■ Your assignment
The entries are to be reproduced word for word, with all images left out.
##### Excerpted records
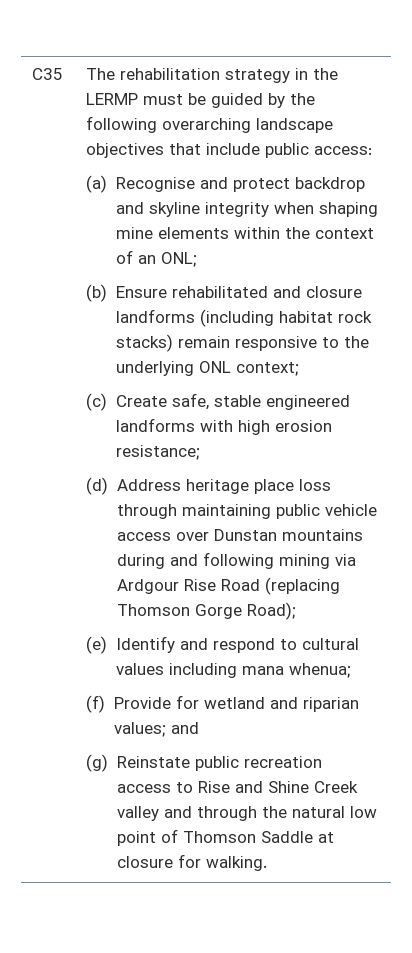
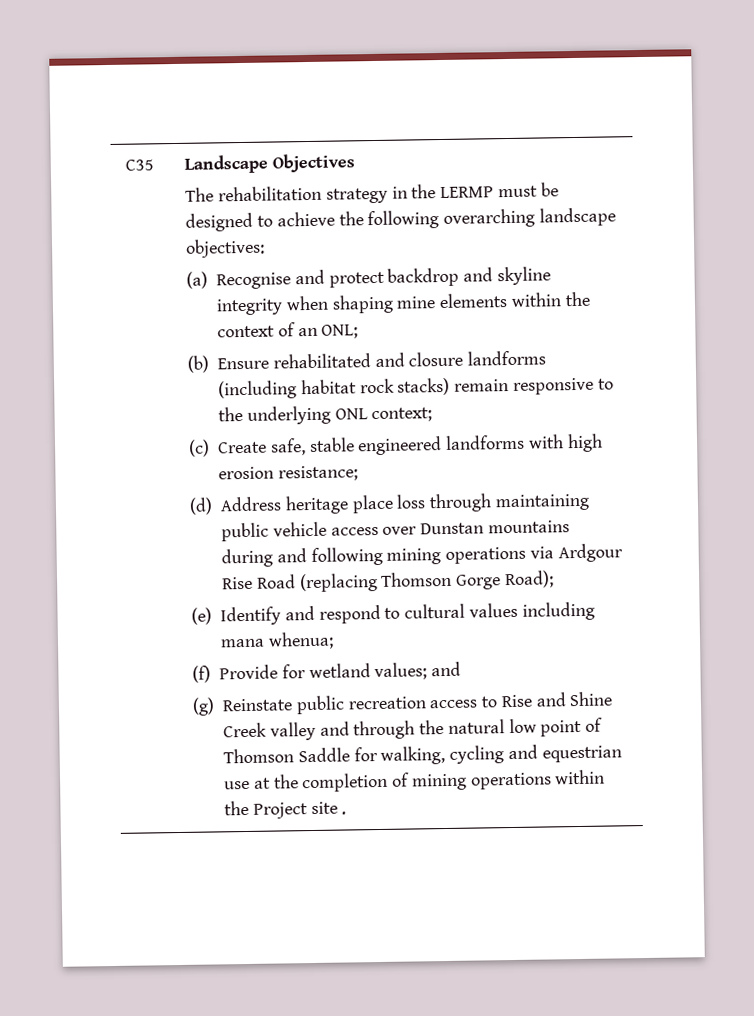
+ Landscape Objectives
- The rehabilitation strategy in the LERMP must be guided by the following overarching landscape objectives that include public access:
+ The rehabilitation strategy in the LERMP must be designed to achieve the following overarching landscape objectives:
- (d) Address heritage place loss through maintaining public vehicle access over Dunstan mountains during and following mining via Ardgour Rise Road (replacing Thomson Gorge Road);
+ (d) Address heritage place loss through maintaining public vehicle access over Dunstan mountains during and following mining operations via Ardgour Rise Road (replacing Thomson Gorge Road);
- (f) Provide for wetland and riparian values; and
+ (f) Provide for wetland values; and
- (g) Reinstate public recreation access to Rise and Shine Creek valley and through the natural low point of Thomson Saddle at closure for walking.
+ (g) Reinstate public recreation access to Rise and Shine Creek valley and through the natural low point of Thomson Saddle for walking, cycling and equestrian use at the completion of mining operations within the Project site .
##########
■ Written solution
+ Landscape Objectives
- The rehabilitation strategy in the LERMP must be guided by the following overarching landscape objectives that include public access:
+ The rehabilitation strategy in the LERMP must be designed to achieve the following overarching landscape objectives:
- (d) Address heritage place loss through maintaining public vehicle access over Dunstan mountains during and following mining via Ardgour Rise Road (replacing Thomson Gorge Road);
+ (d) Address heritage place loss through maintaining public vehicle access over Dunstan mountains during and following mining operations via Ardgour Rise Road (replacing Thomson Gorge Road);
- (f) Provide for wetland and riparian values; and
+ (f) Provide for wetland values; and
- (g) Reinstate public recreation access to Rise and Shine Creek valley and through the natural low point of Thomson Saddle at closure for walking.
+ (g) Reinstate public recreation access to Rise and Shine Creek valley and through the natural low point of Thomson Saddle for walking, cycling and equestrian use at the completion of mining operations within the Project site .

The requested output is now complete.